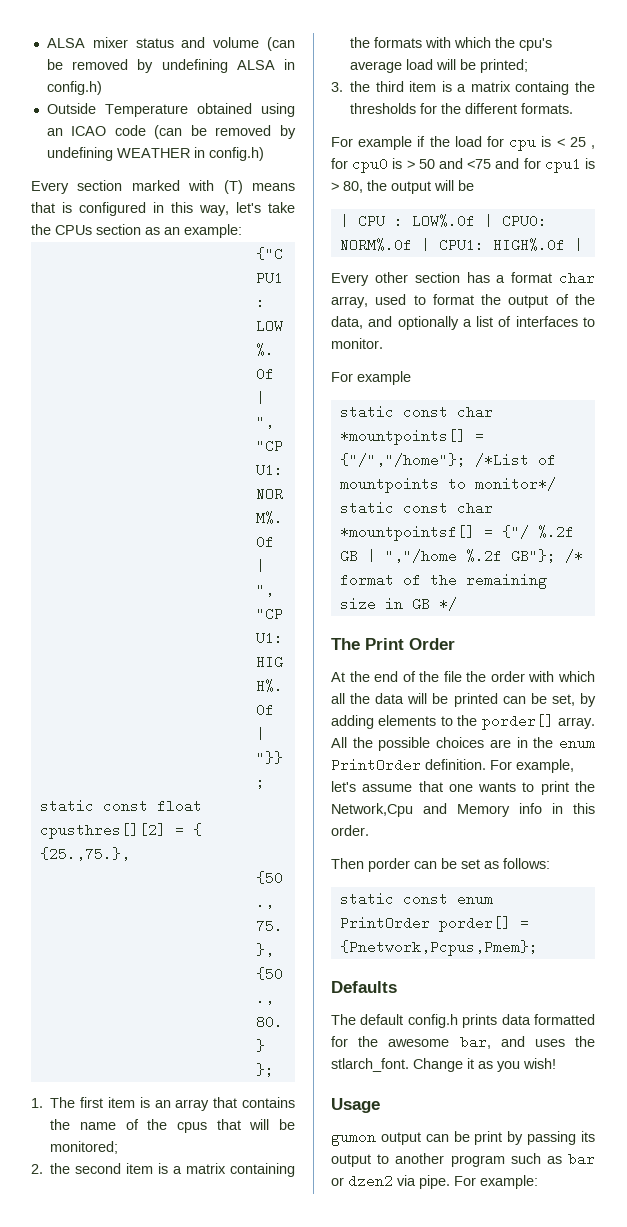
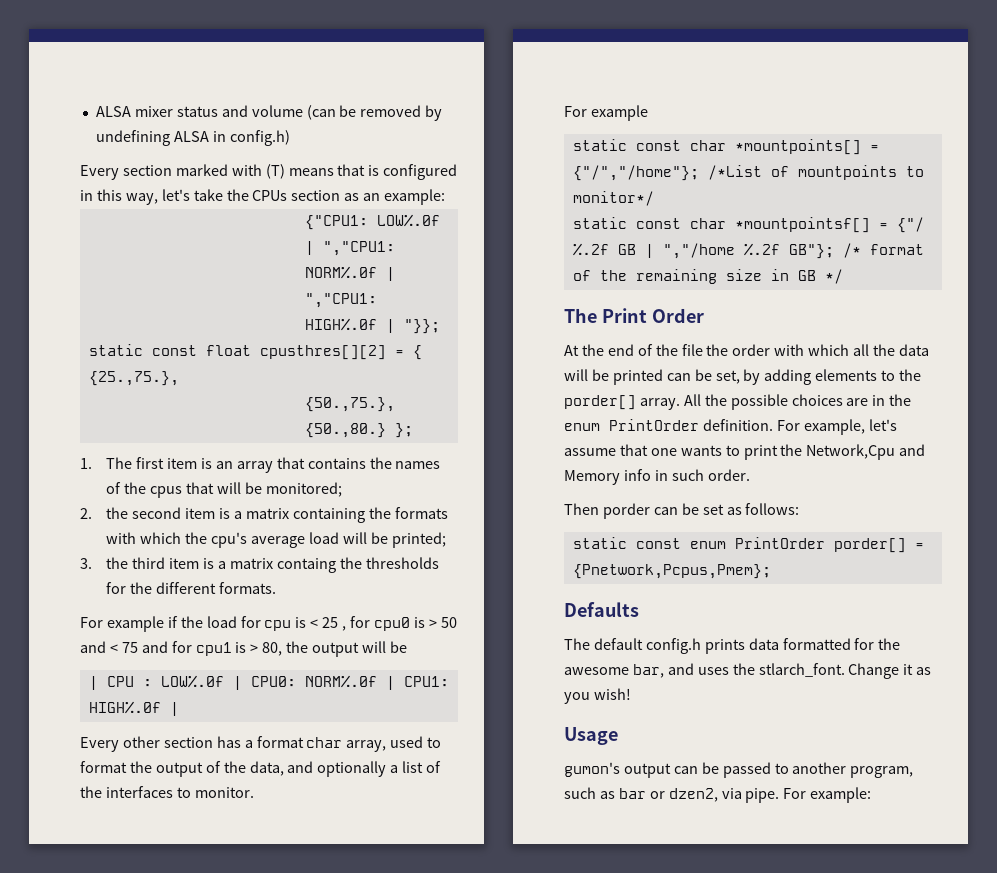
[46,103,295,117] [46,125,296,139] [46,147,264,161] // Outside Temperature obtained using an ICAO code (can be removed by undefining WEATHER in config.h) -> (290, 138) none
[79,1122,116,1130] name -> [395,461,441,469] names
[467,159,492,169] <75 -> [109,642,138,653] < 75
(512, 321) none -> [80,786,102,798] the
[573,803,595,814] this -> [671,469,704,481] such
[331,1135,376,1146] gumon -> [564,762,620,777] gumon's
[474,1131,595,1145] [331,1154,371,1167] print by passing its output -> [722,762,771,778] passed
[450,1155,505,1167] program -> [850,766,914,778] program,
[348,1174,393,1188] dzen2 -> [668,788,718,802] dzen2,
========
▶ EXERCISE BRIEF: Copy the records above exactly. The pictures are not part of the copy.

▶ ANSWER SPACE:
[46,103,295,117] [46,125,296,139] [46,147,264,161] // Outside Temperature obtained using an ICAO code (can be removed by undefining WEATHER in config.h) -> (290, 138) none
[79,1122,116,1130] name -> [395,461,441,469] names
[467,159,492,169] <75 -> [109,642,138,653] < 75
(512, 321) none -> [80,786,102,798] the
[573,803,595,814] this -> [671,469,704,481] such
[331,1135,376,1146] gumon -> [564,762,620,777] gumon's
[474,1131,595,1145] [331,1154,371,1167] print by passing its output -> [722,762,771,778] passed
[450,1155,505,1167] program -> [850,766,914,778] program,
[348,1174,393,1188] dzen2 -> [668,788,718,802] dzen2,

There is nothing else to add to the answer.